Items listed in a dataset
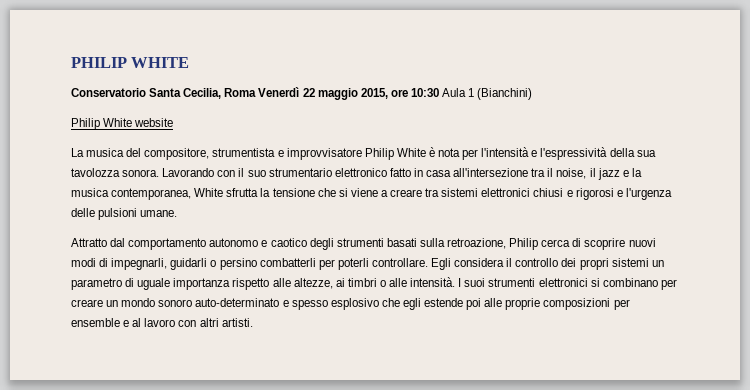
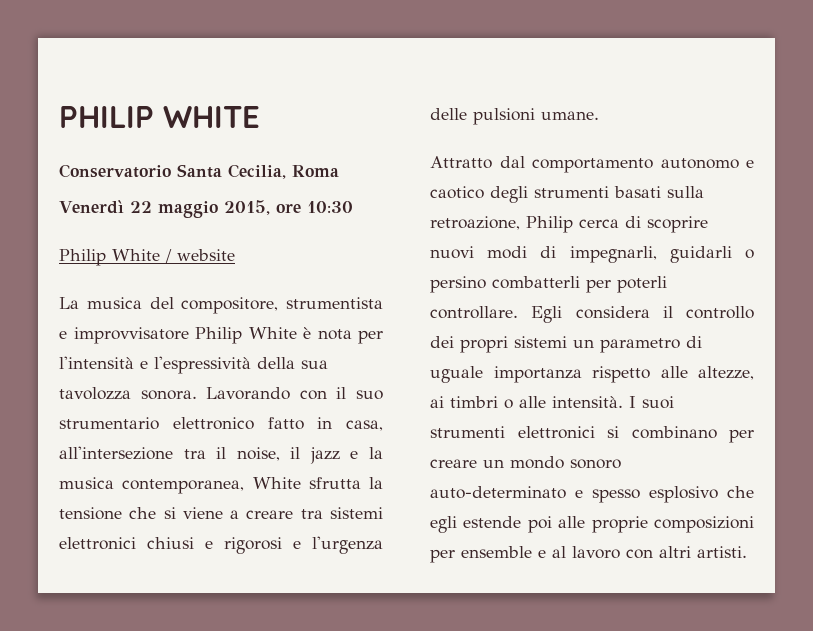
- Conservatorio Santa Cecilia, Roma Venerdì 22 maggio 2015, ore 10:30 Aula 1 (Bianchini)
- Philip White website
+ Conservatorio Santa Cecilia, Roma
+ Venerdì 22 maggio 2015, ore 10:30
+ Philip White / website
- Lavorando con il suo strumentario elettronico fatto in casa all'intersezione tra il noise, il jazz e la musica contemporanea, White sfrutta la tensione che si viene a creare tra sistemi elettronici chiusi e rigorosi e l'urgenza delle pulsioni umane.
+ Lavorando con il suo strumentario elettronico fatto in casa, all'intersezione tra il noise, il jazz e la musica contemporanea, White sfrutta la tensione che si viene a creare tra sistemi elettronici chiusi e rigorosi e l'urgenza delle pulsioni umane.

*About this task*. With images excluded, write the records above out again exactly.

*Output of the exercise*.
- Conservatorio Santa Cecilia, Roma Venerdì 22 maggio 2015, ore 10:30 Aula 1 (Bianchini)
- Philip White website
+ Conservatorio Santa Cecilia, Roma
+ Venerdì 22 maggio 2015, ore 10:30
+ Philip White / website
- Lavorando con il suo strumentario elettronico fatto in casa all'intersezione tra il noise, il jazz e la musica contemporanea, White sfrutta la tensione che si viene a creare tra sistemi elettronici chiusi e rigorosi e l'urgenza delle pulsioni umane.
+ Lavorando con il suo strumentario elettronico fatto in casa, all'intersezione tra il noise, il jazz e la musica contemporanea, White sfrutta la tensione che si viene a creare tra sistemi elettronici chiusi e rigorosi e l'urgenza delle pulsioni umane.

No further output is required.